The CAP Theorem – Is it 100% Correct?

CAPIn the last 5 years, we’ve seen a proliferation of data far beyond expectations; these data are unstructured and distributed among multiple servers. For this new large and unstructured workload, it’s hard to come up with schema and to scale the system without impacting the performance; and yet, new generation of storage systems “Key Value Store” had to replace the decade-long relational database systems. Moving from SQL Row-oriented storage to NoSQL Column-oriented storage made it much faster to query these unstructured data sets with less overhead.

With distributed systems, there are 3 common properties we want to achieve: Consistency, Availability and Partition Tolerance. Consistency means that “Even-though there are multiple clients that are reading/writing data, all clients will see the same data at any given time”. Availability means thatFor every read/write request, you get a quick response”. Partition Tolerance means that “When the network is partitioned into 2 parts that don’t talk to each other, the system continues to work”

CAP Theorem is generally described as the following: when you build a distributed system, you can only choose two of the three desirable properties: Consistency, availability, and partition Tolerance. Is this theory 100% correct? And do we always need to consider the CAP theorem as the building block for designing distributed systems?

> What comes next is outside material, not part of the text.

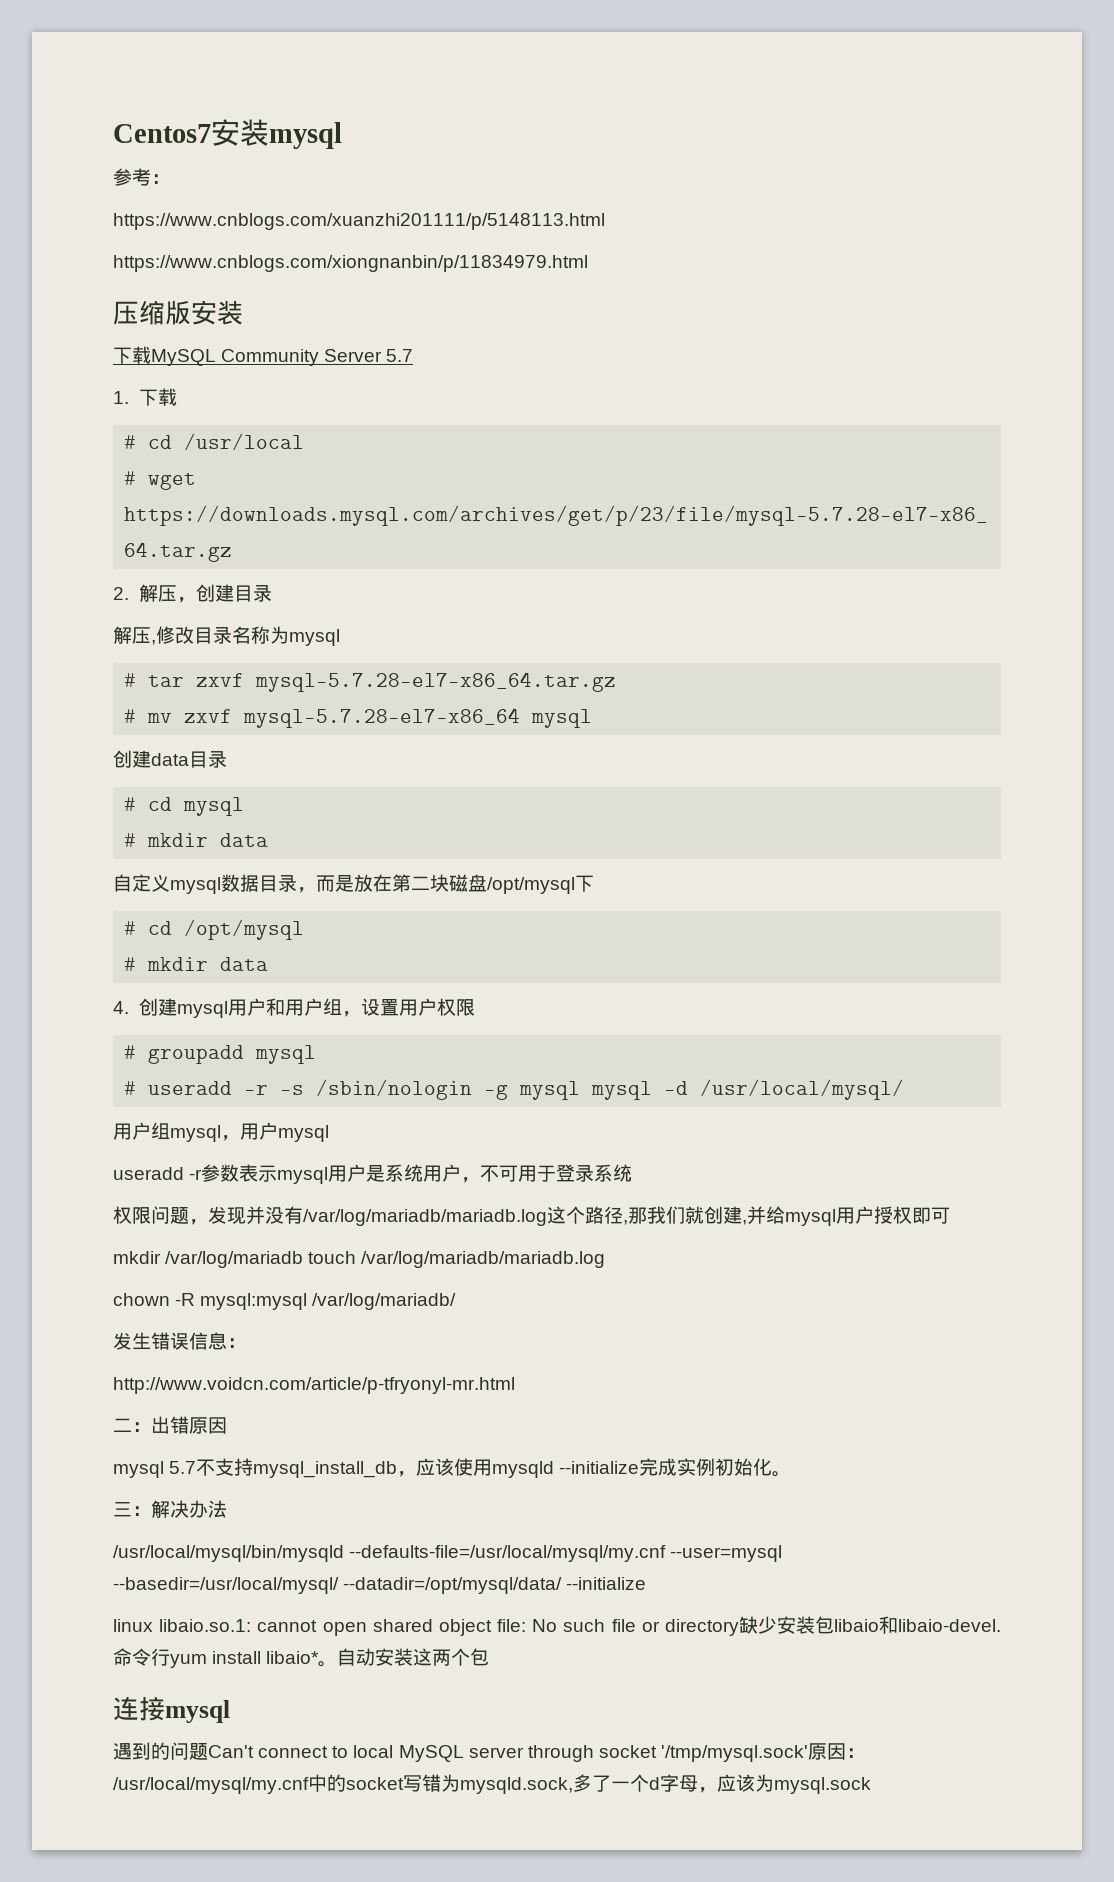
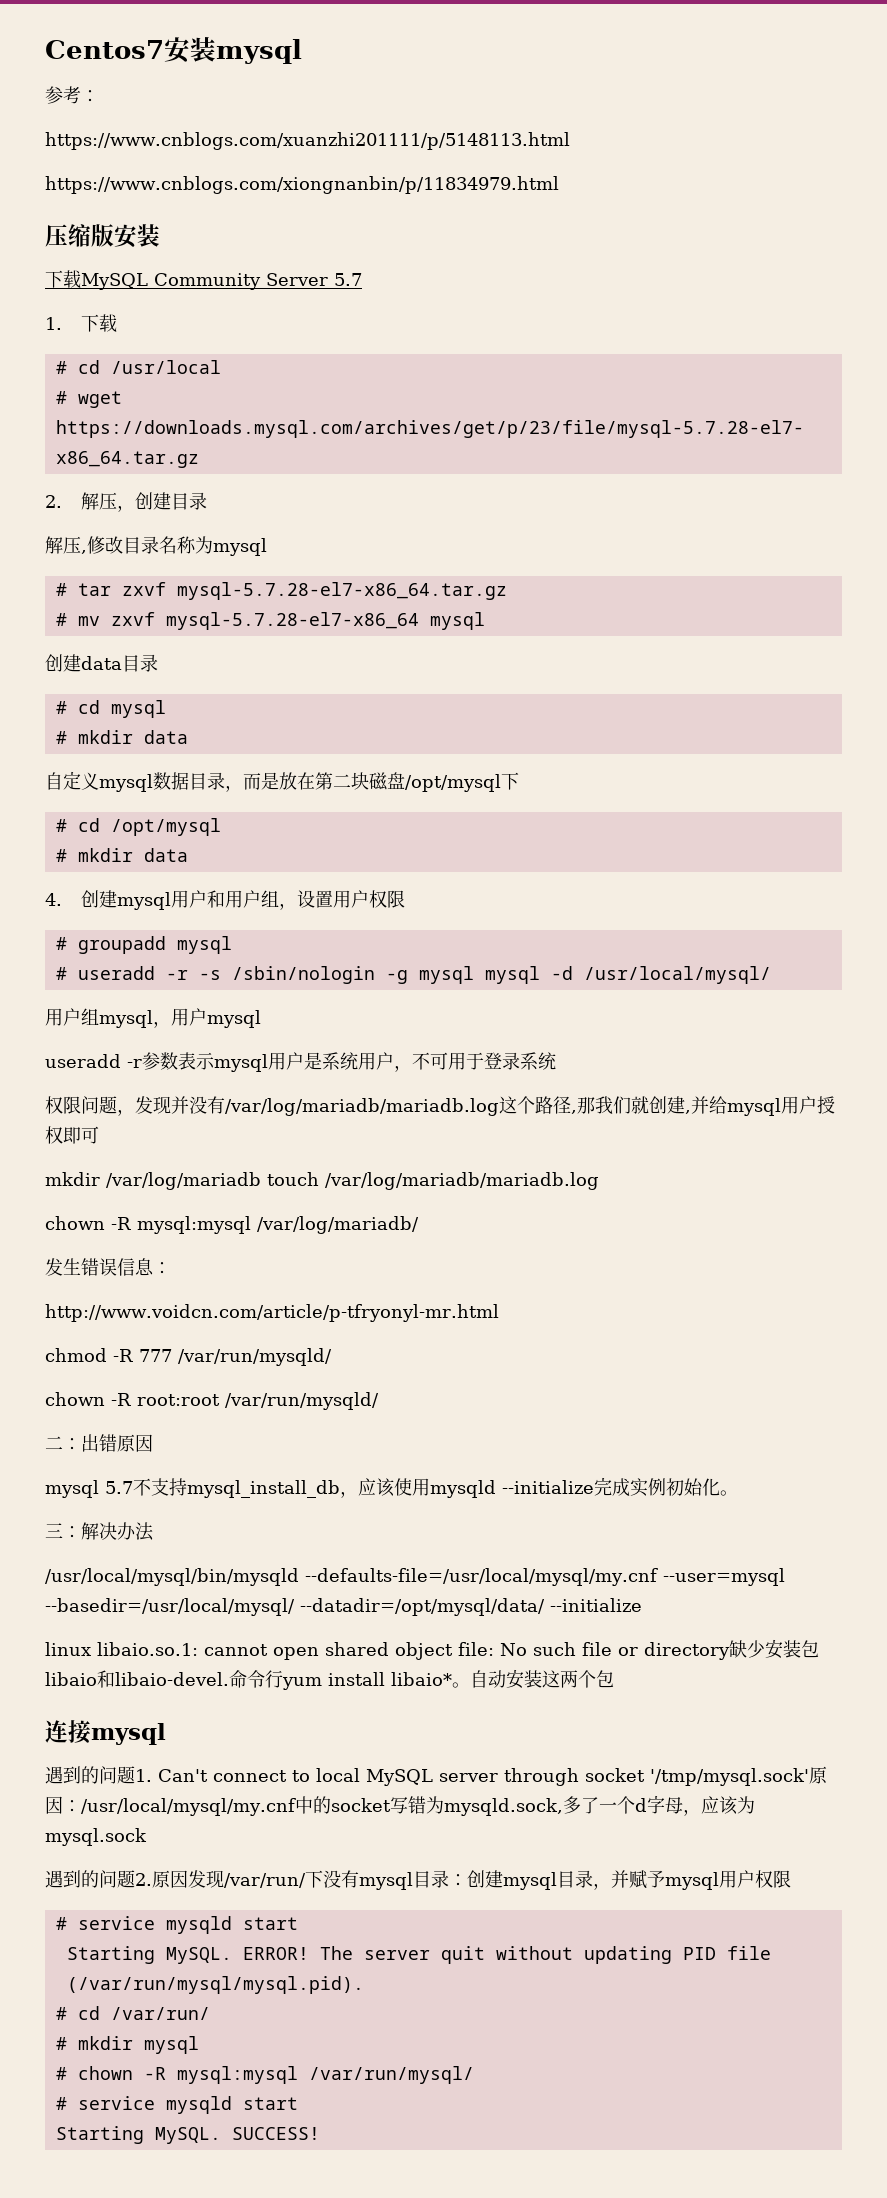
(515, 1385) none -> [45,1348,332,1366] [45,1392,379,1410] // chmod -R 777 /var/run/mysqld/ // chown -R root:root /var/run/mysqld/
(208, 1751) none -> [135,1769,152,1782] 1.
(871, 1785) none -> [45,1870,791,1890] [55,1916,298,1934] [66,1946,771,1964] [66,1976,364,1994] [55,2006,210,2020] [55,2036,199,2054] [55,2066,474,2084] [55,2096,298,2114] [55,2126,320,2144] // 遇到的问题2.原因发现/var/run/下没有mysql目录：创建mysql目录，并赋予mysql用户权限 // # service mysqld start // Starting MySQL. ERROR! The server quit without updating PID file (/var/run/mysql/mysql.pid). // # cd /var/run/ // # mkdir mysql // # chown -R mysql:mysql /var/run/mysql/ // # service mysqld start // Starting MySQL. SUCCESS!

Whether we are doing network partitioning within the data center or across data centers, we still desire the system to continue functioning normally if the internet gets disconnected, DNS not replying or TOR switch set for maintenance. So Partition Tolerance is essential for cloud computing; if we want to follow the CAP theorem, then the system has to choose between consistency and availability. But can’t we achieve both to a certain extent? Can’t we have eventual consistency with Always-Available system or Full consistency with acceptable level of availability?

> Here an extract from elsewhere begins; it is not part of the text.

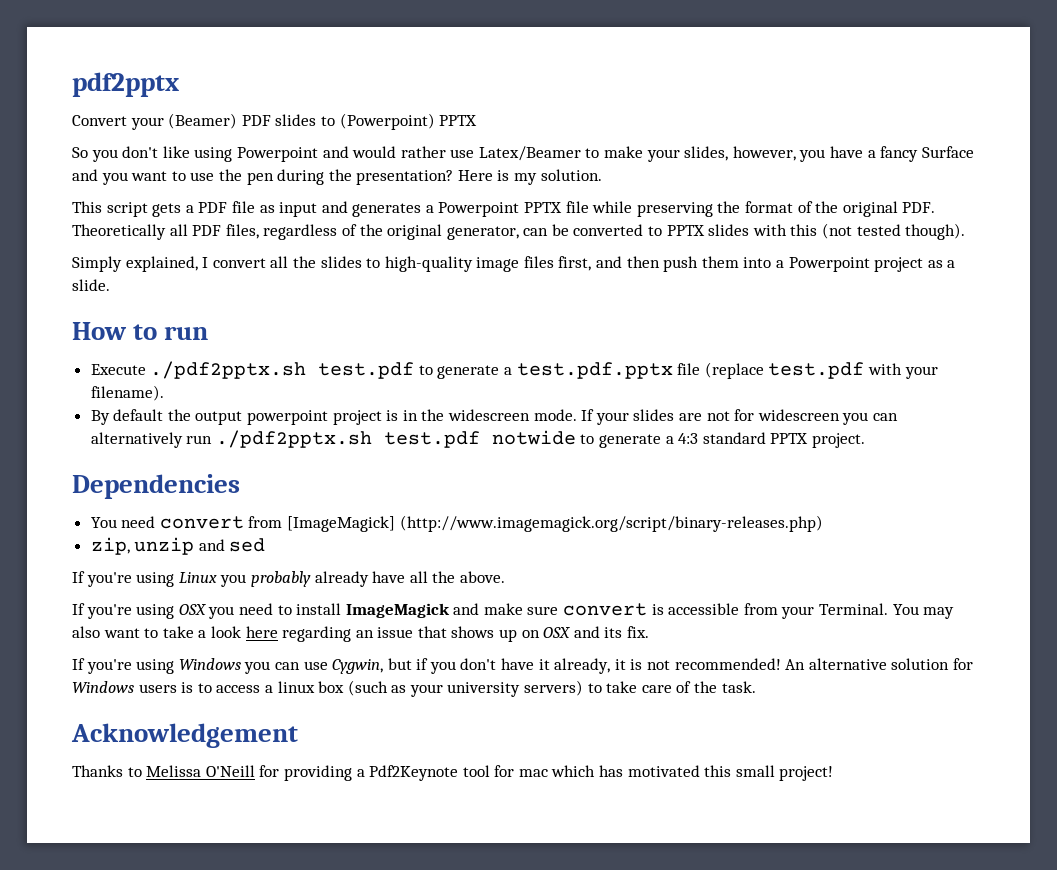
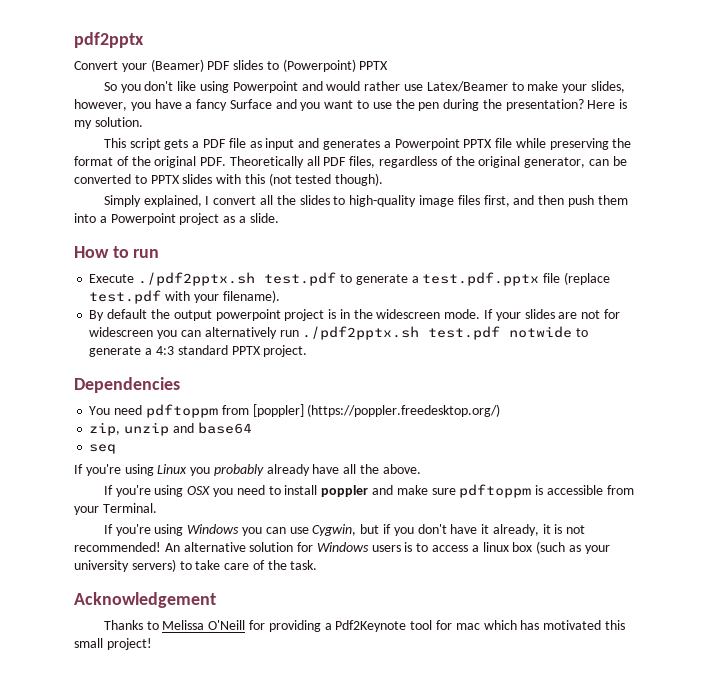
[159,515,823,532] convert from [ImageMagick] (http://www.imagemagick.org/script/binary-releases.php) -> [145,404,501,418] pdftoppm from [poppler] (https://poppler.freedesktop.org/)
[229,538,266,552] sed -> [197,422,252,434] [89,444,117,454] base64 // seq
[345,603,450,618] ImageMagick -> [321,485,369,497] poppler
[563,603,648,616] convert -> [459,484,532,498] pdftoppm
[892,604,955,619] [72,626,650,642] You may also want to take a look here regarding an issue that shows up on OSX and its fix. -> (157, 508) none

If you examine Cassandra Key value store through the lens of the CAP theorem, Cassandra NoSQL chose availability over consistency. But you can also achieve consistency by designing an artistic replication strategy for multiple data center deployments (number of Replicas per Data center for each key). In Cassandra, a client sends a read/write request to the coordinator node in the Cassandra cluster, the coordinator uses partitioning to send query to all replica nodes. If any replica is down, the coordinator writes to all other replicas and keeps the write locally until the down replica comes up again. If all replicas are down, the coordinator buffers writes for few hours. So Given a key, suppose all writes for that key stopped then all the replicas will converge eventually to the latest write. Moreover, there are levels of consistency in Cassandra; normally we use Quorum which provides acceptable level of consistency with fast query response time but you can also use “ALL” consistency level which ensures strong consistency but of course with slower response time; So here is another trade off we need to make between consistency and latency.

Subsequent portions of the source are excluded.